Ce mardi 11 novembre 2025 restera gravé dans l’histoire économique de la Guinée. Après des décennies d’attente, le pays a officiellement lancé l’exploitation du gisement de fer de Simandou, considéré comme l’un des plus vastes et des plus purs au monde.
Sous le soleil du port de Morébaya, au sud de Conakry, la cérémonie d’inauguration a réuni le président Mamadi Doumbouya, entouré de ses homologues gabonais et rwandais, Brice Clotaire Oligui Nguema et Paul Kagamé. Les premières tonnes de minerai prêtes à l’exportation symbolisent bien plus qu’un simple démarrage industriel : elles incarnent un rêve national longtemps différé.
“Le rêve de plusieurs générations de Guinéens se concrétise”, a souligné le ministre des Transports Ousmane Gaoual Diallo, rappelant que l’enjeu dépasse l’extraction du minerai pour toucher à la transformation structurelle du pays.
Simandou, le Géant Endormi
Découvert dans les années 1990 dans le sud-est montagneux du pays, le gisement de Simandou abrite plus de 2 milliards de tonnes de minerai de fer à haute teneur — un trésor qui, pendant des décennies, a suscité convoitises et conflits.

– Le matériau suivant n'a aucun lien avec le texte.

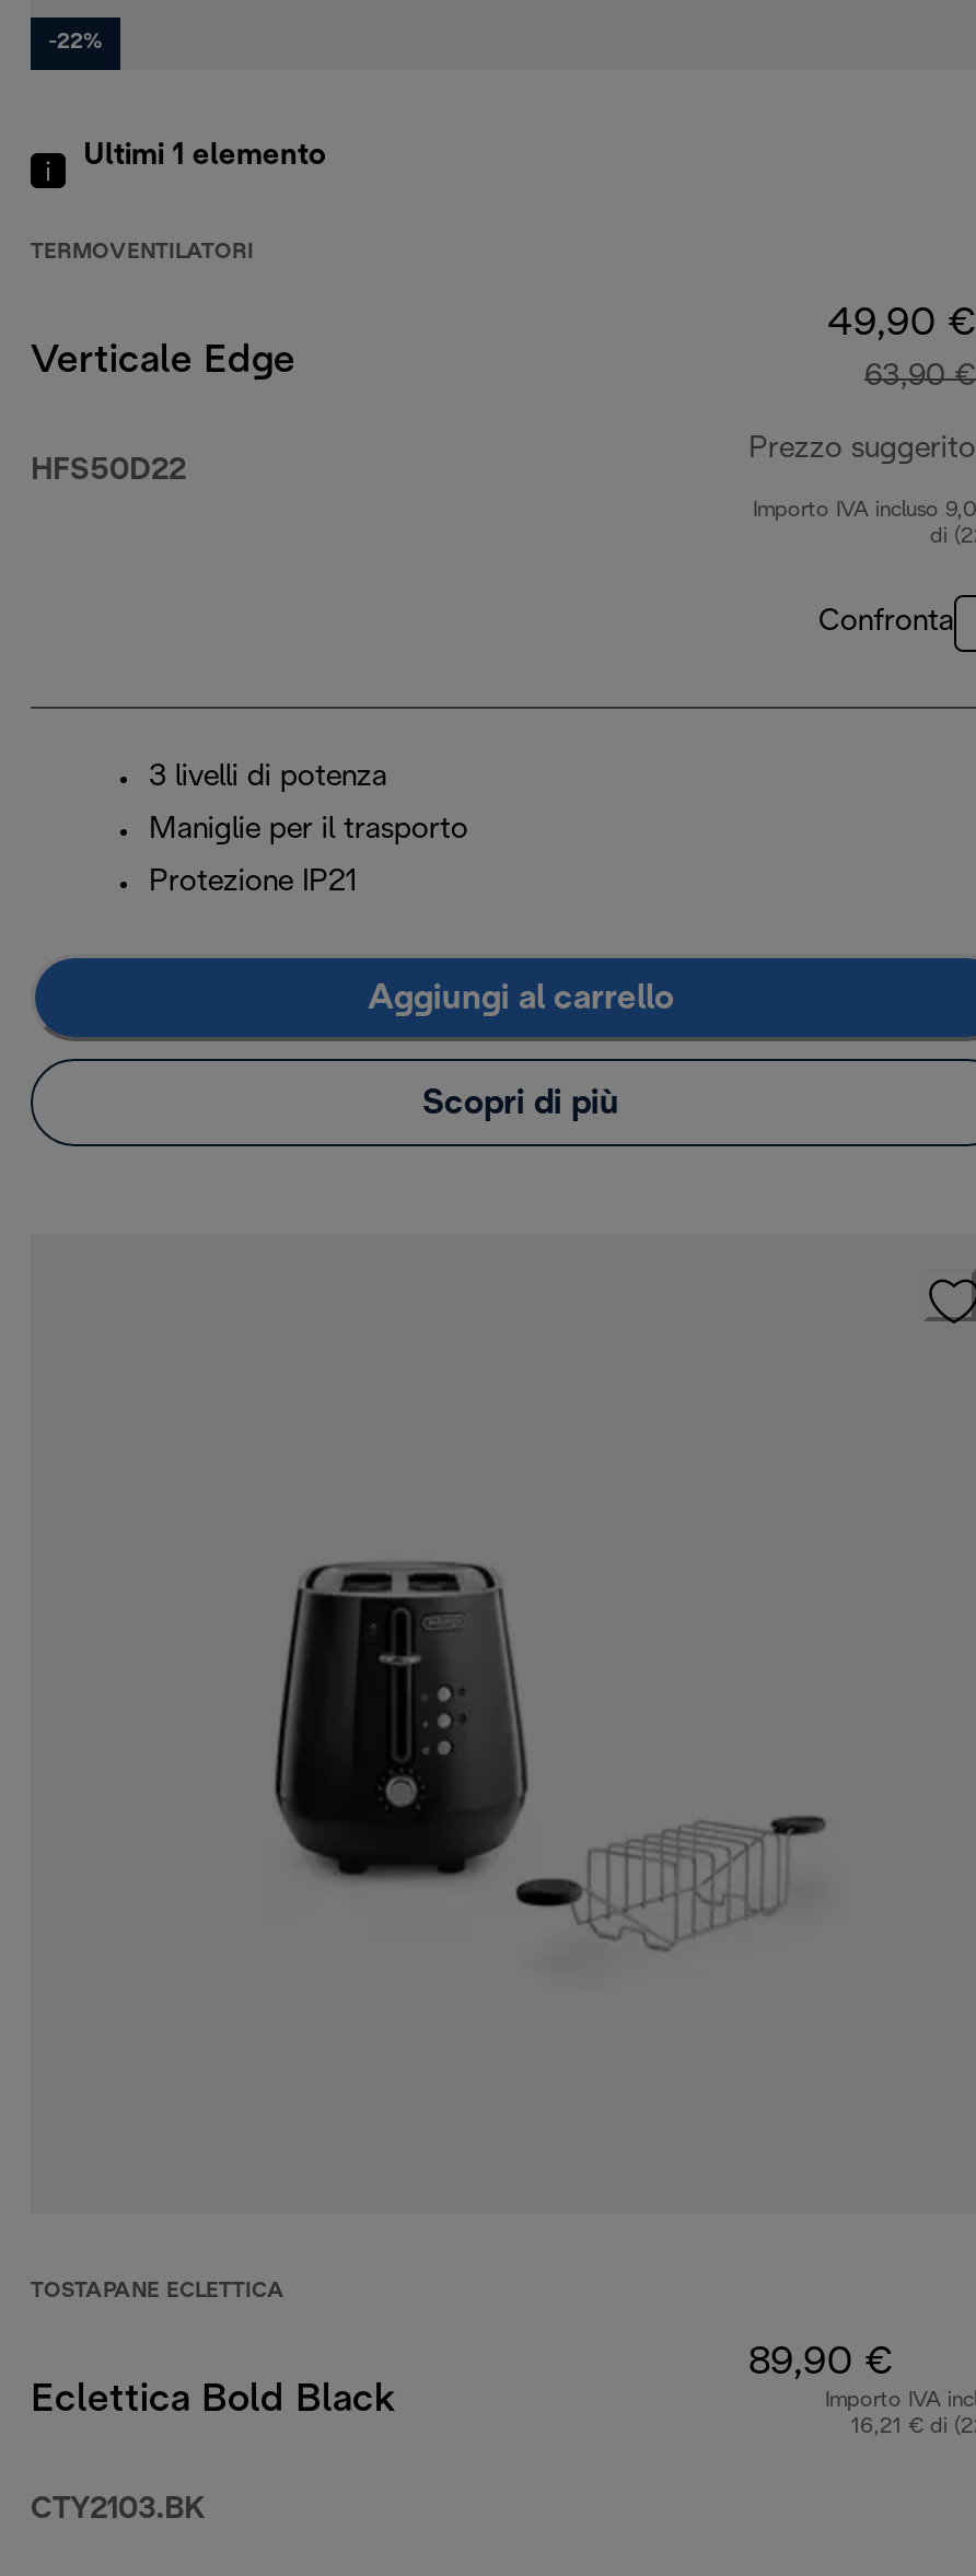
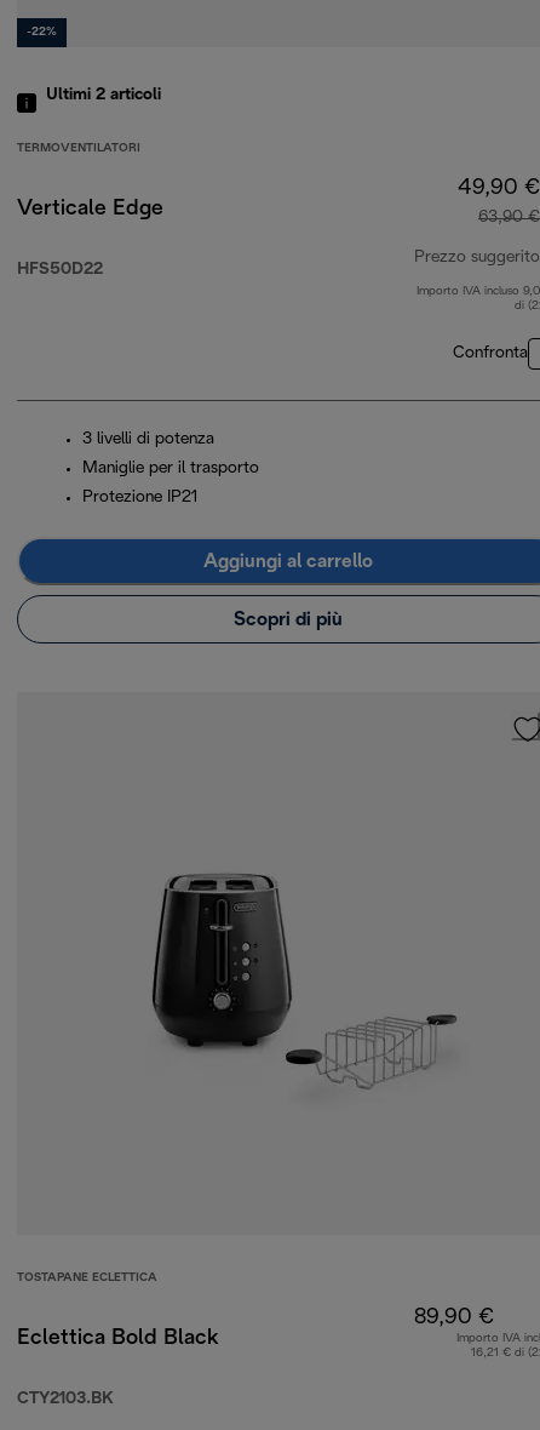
[83,143,326,172] Ultimi 1 elemento -> [46,88,161,104] Ultimi 2 articoli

Les droits d’exploitation ont longtemps été bloqués par des litiges judiciaires, des soupçons de corruption et l’ampleur des investissements nécessaires. Car Simandou, c’est aussi un défi logistique monumental : une région enclavée, sans route ni port adapté, et un projet à la mesure d’un continent.
Il a fallu des années de négociations pour aboutir à la répartition actuelle du projet :
- Winning Consortium Simandou (WCS), un partenariat sino-singapourien, exploite la partie nord ;
- Simfer, détenue par Rio Tinto et Chinalco, gère la partie sud.
Des Infrastructures pour Transformer le Pays
Simandou n’est pas qu’une mine : c’est une colonne vertébrale économique en devenir. Le projet inclut la construction d’un chemin de fer de plus de 650 kilomètres reliant les montagnes du sud-est au port de Morébaya, spécialement aménagé pour l’exportation du fer.
Ces nouvelles infrastructures ouvrent des perspectives inédites pour le désenclavement du territoire, le transport de marchandises, et la création d’emplois. Plusieurs milliers de postes directs et indirects devraient voir le jour dans les années à venir.
Les retombées attendues sont considérables : croissance du PIB, diversification des revenus de l’État, amélioration du réseau logistique national… autant d’éléments qui pourraient faire de la Guinée un acteur central du marché mondial du fer, aux côtés de l’Australie et du Brésil.
Un Enjeu politique Autant qu’Économique
Pour Mamadi Doumbouya, arrivé au pouvoir en 2021 à la suite d’un coup d’État, l’inauguration de Simandou revêt une dimension hautement symbolique. Le chef de l’État, vêtu d’un boubou blanc, a préféré le silence à la tribune, laissant les faits parler pour lui.
Mais le message est clair : Simandou représente le socle de la nouvelle Guinée, celle qu’il souhaite présenter aux électeurs avant la présidentielle du 28 décembre 2025, à laquelle il s’est désormais porté candidat.
La réussite du projet pourrait renforcer sa légitimité politique, mais aussi placer le pays face à un défi : transformer cette manne minière en développement durable, inclusif et équitable.
Un Pari sur l’Avenir
Si les promesses de Simandou font rêver, elles s’accompagnent de défis immenses. Les observateurs appellent à la vigilance : comment garantir que les bénéfices ne profitent pas uniquement aux grandes compagnies ou à une élite restreinte ? Comment préserver l’environnement d’un projet d’une telle envergure ?
L’histoire récente du continent regorge d’exemples où les richesses naturelles n’ont pas rymé avec prospérité pour les populations. La Guinée, forte de son potentiel et de sa jeunesse, a désormais l’opportunité d’écrire une autre histoire.
En lançant Simandou, le pays ne fait pas que creuser la terre : il creuse son avenir.